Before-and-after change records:
• • •
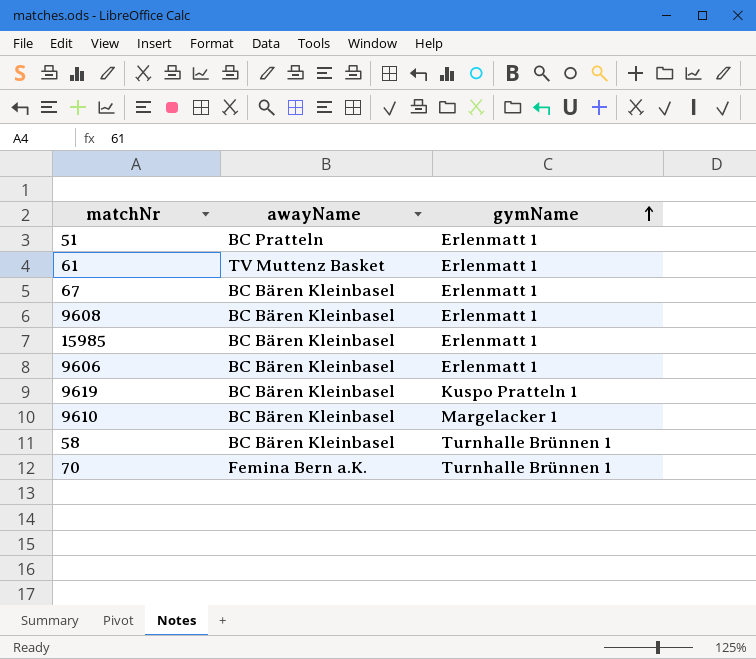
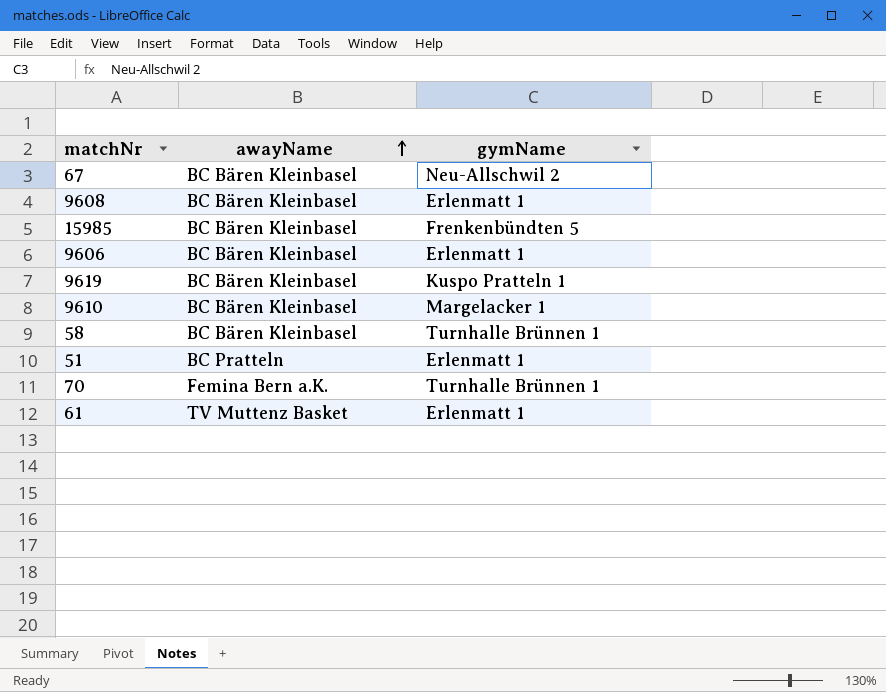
row order: gymName ascending -> awayName ascending
67 | gymName: Erlenmatt 1 -> Neu-Allschwil 2
15985 | gymName: Erlenmatt 1 -> Frenkenbündten 5

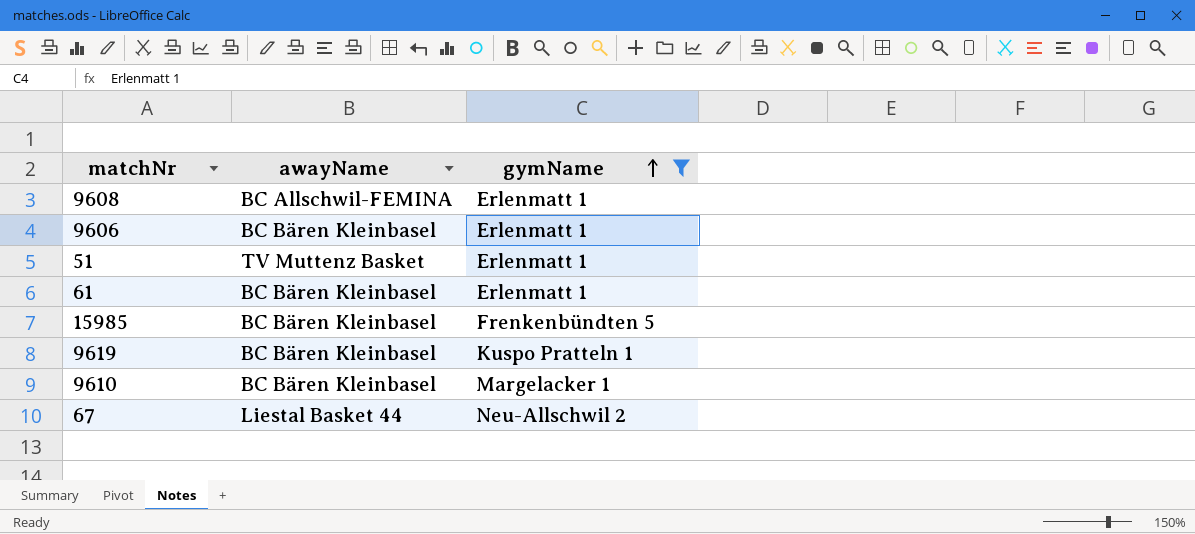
filter: none -> gymName != Turnhalle Brünnen 1
row order: awayName ascending -> gymName ascending
9608 | awayName: BC Bären Kleinbasel -> BC Allschwil-FEMINA
51 | awayName: BC Pratteln -> TV Muttenz Basket
61 | awayName: TV Muttenz Basket -> BC Bären Kleinbasel
67 | awayName: BC Bären Kleinbasel -> Liestal Basket 44

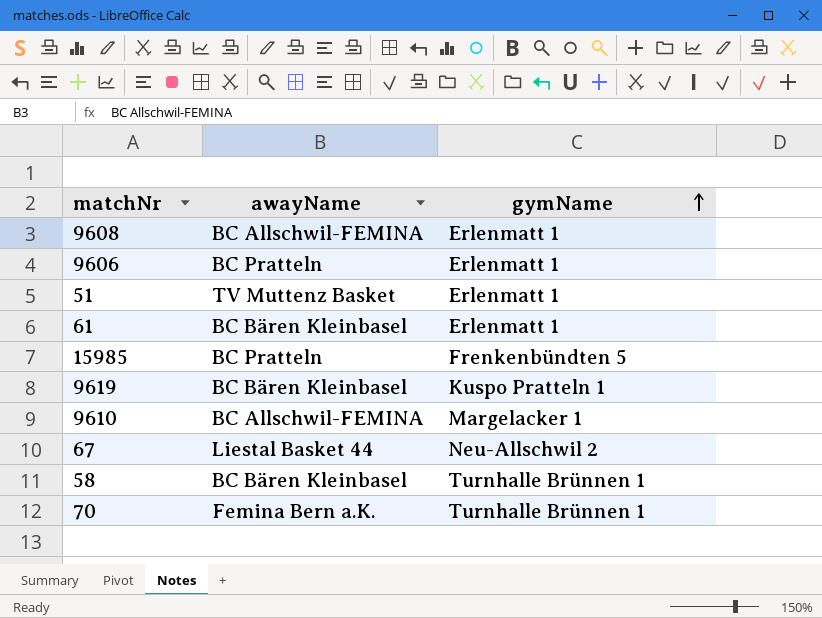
filter: gymName != Turnhalle Brünnen 1 -> none
9606 | awayName: BC Bären Kleinbasel -> BC Pratteln
15985 | awayName: BC Bären Kleinbasel -> BC Pratteln
9610 | awayName: BC Bären Kleinbasel -> BC Allschwil-FEMINA

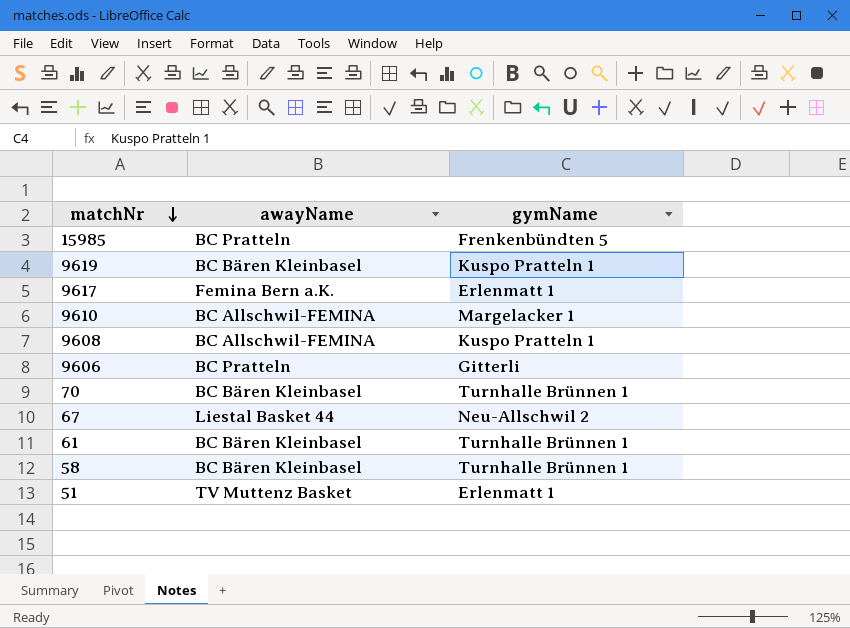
row order: gymName ascending -> matchNr descending
row 9617: none -> Femina Bern a.K. | Erlenmatt 1
9608 | gymName: Erlenmatt 1 -> Kuspo Pratteln 1
9606 | gymName: Erlenmatt 1 -> Gitterli
70 | awayName: Femina Bern a.K. -> BC Bären Kleinbasel
61 | gymName: Erlenmatt 1 -> Turnhalle Brünnen 1

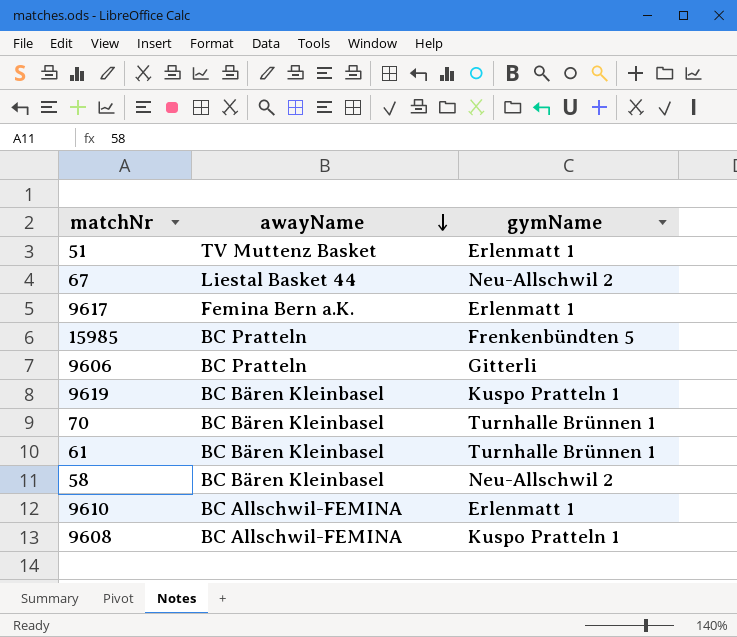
row order: matchNr descending -> awayName descending
58 | gymName: Turnhalle Brünnen 1 -> Neu-Allschwil 2
9610 | gymName: Margelacker 1 -> Erlenmatt 1

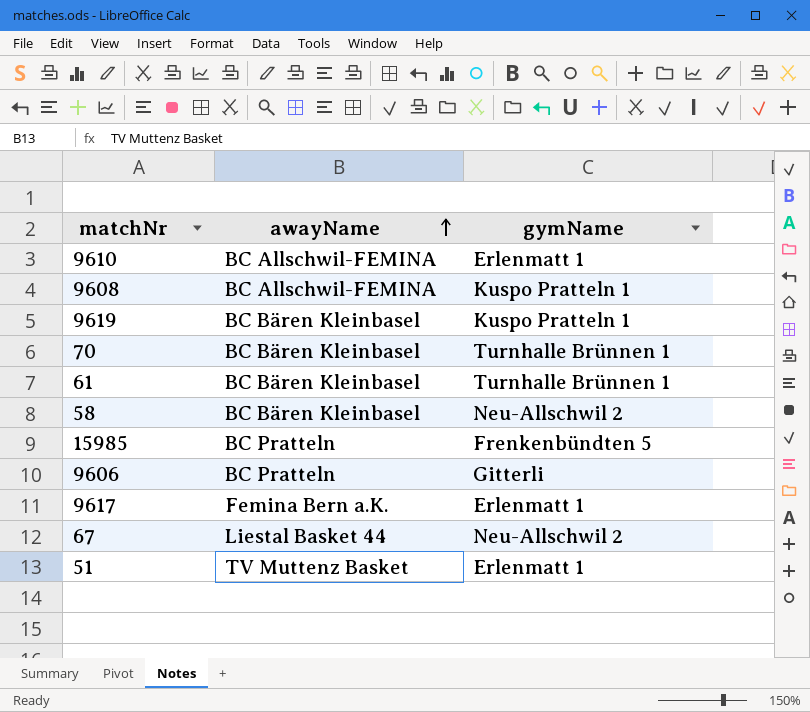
row order: awayName descending -> awayName ascending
• • •
- **Exercise brief**:
Every line of the entries above that holds "Bären" should be copied out.

- **Solution for this task**:
9608 | awayName: BC Bären Kleinbasel -> BC Allschwil-FEMINA
61 | awayName: TV Muttenz Basket -> BC Bären Kleinbasel
67 | awayName: BC Bären Kleinbasel -> Liestal Basket 44
9606 | awayName: BC Bären Kleinbasel -> BC Pratteln
15985 | awayName: BC Bären Kleinbasel -> BC Pratteln
9610 | awayName: BC Bären Kleinbasel -> BC Allschwil-FEMINA
70 | awayName: Femina Bern a.K. -> BC Bären Kleinbasel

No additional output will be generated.